Una pugna entre Sapa y los Escribano

Otras fuentes del sector apuntan a que esta situación se debe a un enfrentamiento más o menos soterrado entre Sapa y los hermanos Escribano. Un choque relacionado con el tormentoso proceso acontecido en la cúpula de Indra en los últimos meses, que finalmente ha desembocado en la marcha de Ángel como presidente y en su sustitución por el catalán Ángel Simón (cercano al PSC), propuesto a instancias del Gobierno de Pedro Sánchez.

La empresa vasca se alineó del lado del Ejecutivo socialista (presente en Indra a través de la SEPI, con el 28% de las acciones) en su estrategia para destituir a Escribano, al considerar que los planes de este para que Indra absorbiera EM&E suponían un conflicto de interés. El Gobierno consiguió su objetivo y Escribano renunció. En los últimos días se han publicado declaraciones del madrileño en las que sostiene que han sido los Aperribay quienes han convencido al Ejecutivo de Sánchez de un giro discursivo que implica que este haya advertido ahora un conflicto de interés que no había detectado en el año largo desde que Escribano accedió a lo alto de Indra.

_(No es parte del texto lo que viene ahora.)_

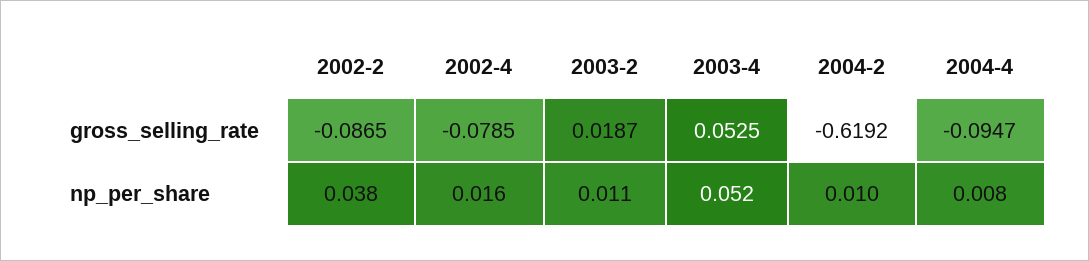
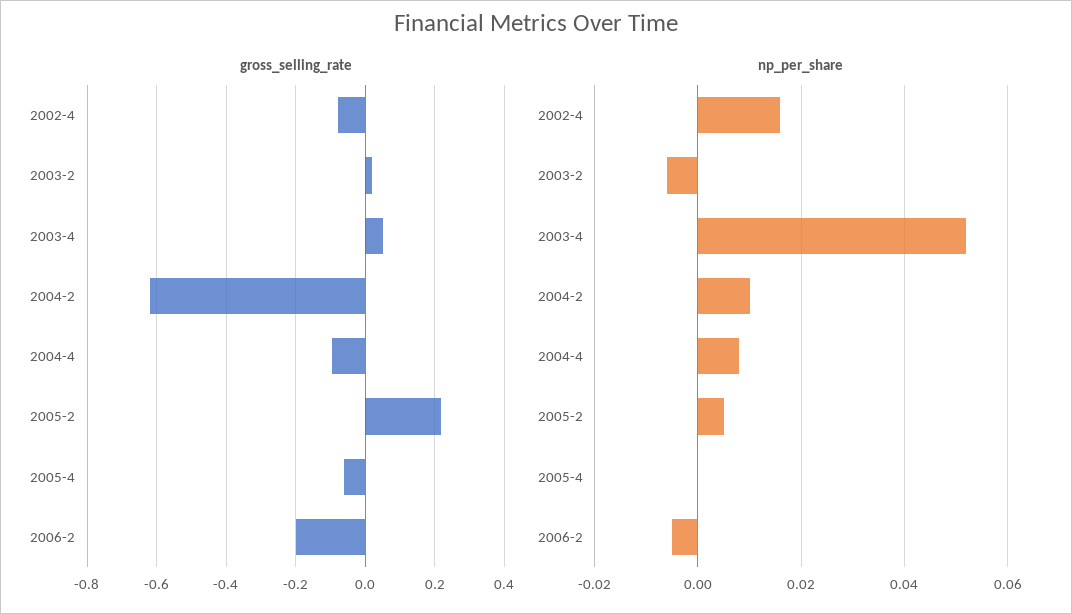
gross_selling_rate, 2002-2: -0.0865 -> none
np_per_share, 2002-2: 0.038 -> none
np_per_share, 2003-2: 0.011 -> -0.005
gross_selling_rate, 2005-2: none -> 0.22
gross_selling_rate, 2005-4: none -> -0.06
gross_selling_rate, 2006-2: none -> -0.2
np_per_share, 2005-2: none -> 0.005
np_per_share, 2005-4: none -> 0
np_per_share, 2006-2: none -> -0.005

Indra afirma que el programa de los 8x8 está en orden

Por su parte, fuentes de Indra, socia mayoritaria de Tess Defence, aseguraron que el programa 8x8 "Dragón" "continúa avanzando de manera sostenida y conforme al plan previsto con el Ministerio de Defensa, tanto en el ritmo de entregas como en los trabajos de evaluación y calificación operativa de sus distintas variantes".

"En lo que va de 2026, ya se han entregado nuevos vehículos, y está prevista la entrega de unidades adicionales la próxima semana. Este avance permitirá, asimismo, asegurar las entregas planificadas", afirmaron fuentes de la multinacional española de defensa.